---------- Extracted entries
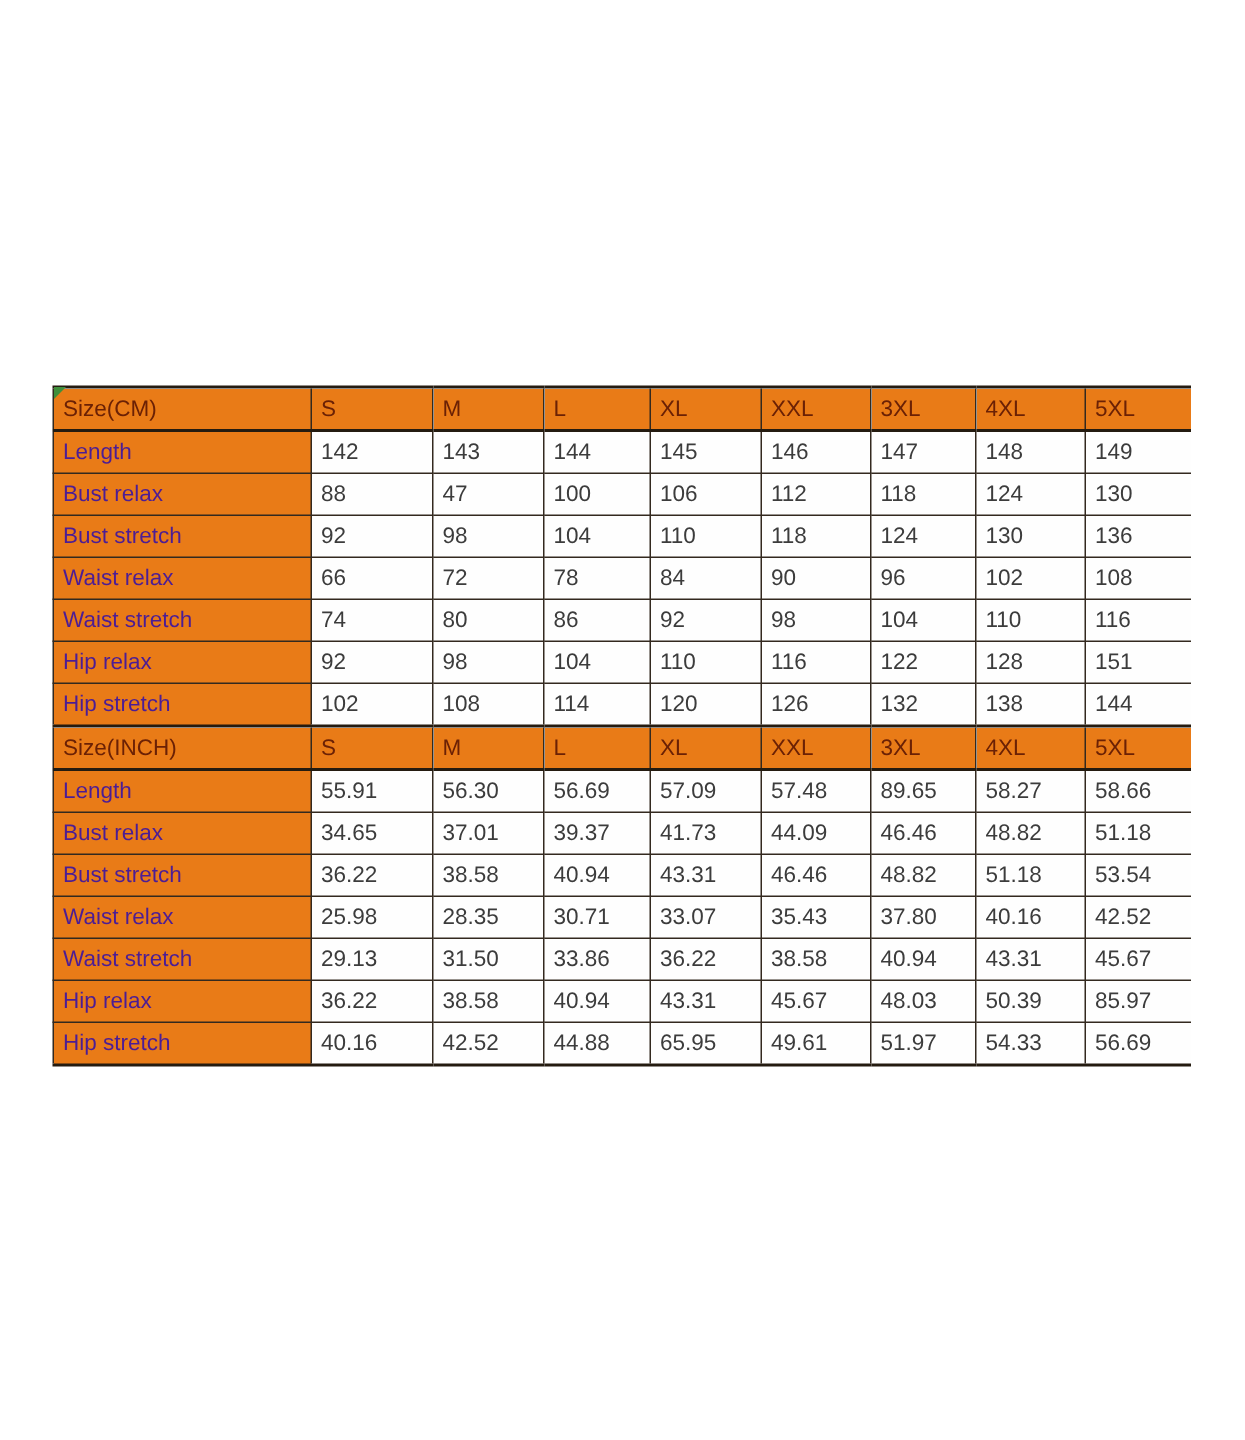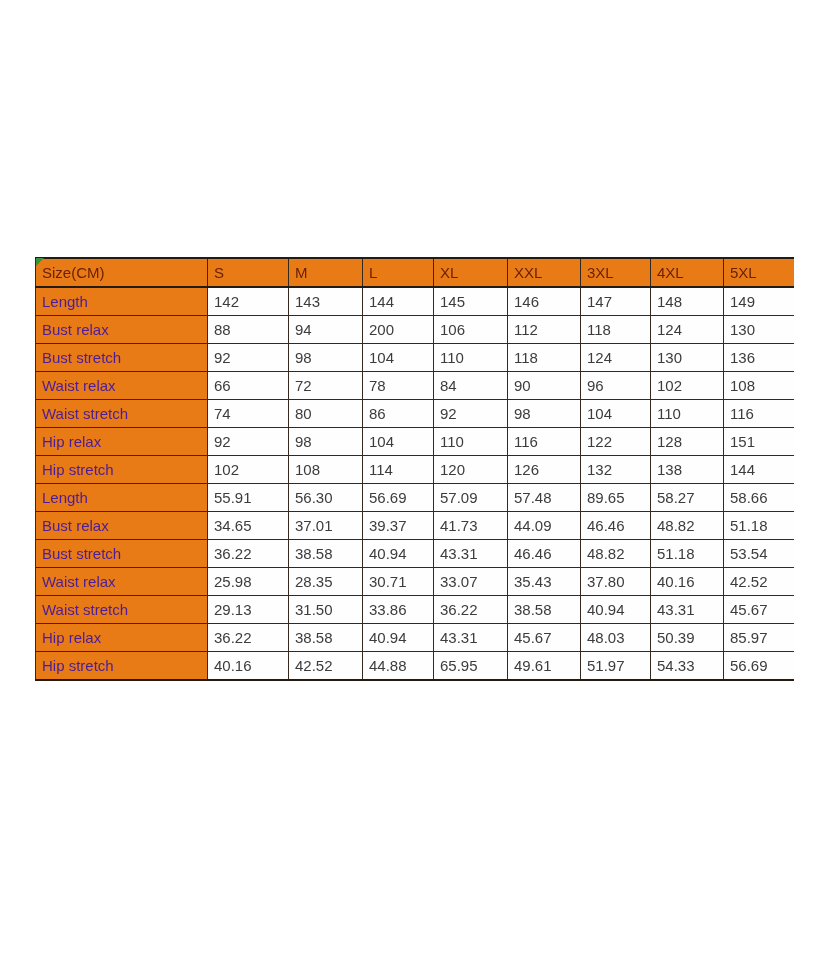--- a/index.html
+++ b/index.html
@@ -108,22 +108,22 @@
             <td class="value-cell">144</td>
             <td class="value-cell">145</td>
             <td class="value-cell">146</td>
             <td class="value-cell">147</td>
             <td class="value-cell">148</td>
             <td class="value-cell">149</td>
           </tr>
           <tr class="data-row">
             <td class="label-cell">Bust relax</td>
             <td class="value-cell">88</td>
-            <td class="value-cell">94</td>
-            <td class="value-cell">200</td>
+            <td class="value-cell">47</td>
+            <td class="value-cell">100</td>
             <td class="value-cell">106</td>
             <td class="value-cell">112</td>
             <td class="value-cell">118</td>
             <td class="value-cell">124</td>
             <td class="value-cell">130</td>
           </tr>
           <tr class="data-row">
             <td class="label-cell">Bust stretch</td>
             <td class="value-cell">92</td>
             <td class="value-cell">98</td>
@@ -171,20 +171,31 @@
             <td class="label-cell">Hip stretch</td>
             <td class="value-cell">102</td>
             <td class="value-cell">108</td>
             <td class="value-cell">114</td>
             <td class="value-cell">120</td>
             <td class="value-cell">126</td>
             <td class="value-cell">132</td>
             <td class="value-cell">138</td>
             <td class="value-cell">144</td>
           </tr>
+          <tr class="header-row">
+            <td>Size(INCH)</td>
+            <td>S</td>
+            <td>M</td>
+            <td>L</td>
+            <td>XL</td>
+            <td>XXL</td>
+            <td>3XL</td>
+            <td>4XL</td>
+            <td>5XL</td>
+          </tr>
           <tr class="data-row">
             <td class="label-cell">Length</td>
             <td class="value-cell">55.91</td>
             <td class="value-cell">56.30</td>
             <td class="value-cell">56.69</td>
             <td class="value-cell">57.09</td>
             <td class="value-cell">57.48</td>
             <td class="value-cell">89.65</td>
             <td class="value-cell">58.27</td>
             <td class="value-cell">58.66</td>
--------------------
Go over the data and return every line that includes the word "stretch".

             <td class="label-cell">Bust stretch</td>
             <td class="label-cell">Hip stretch</td>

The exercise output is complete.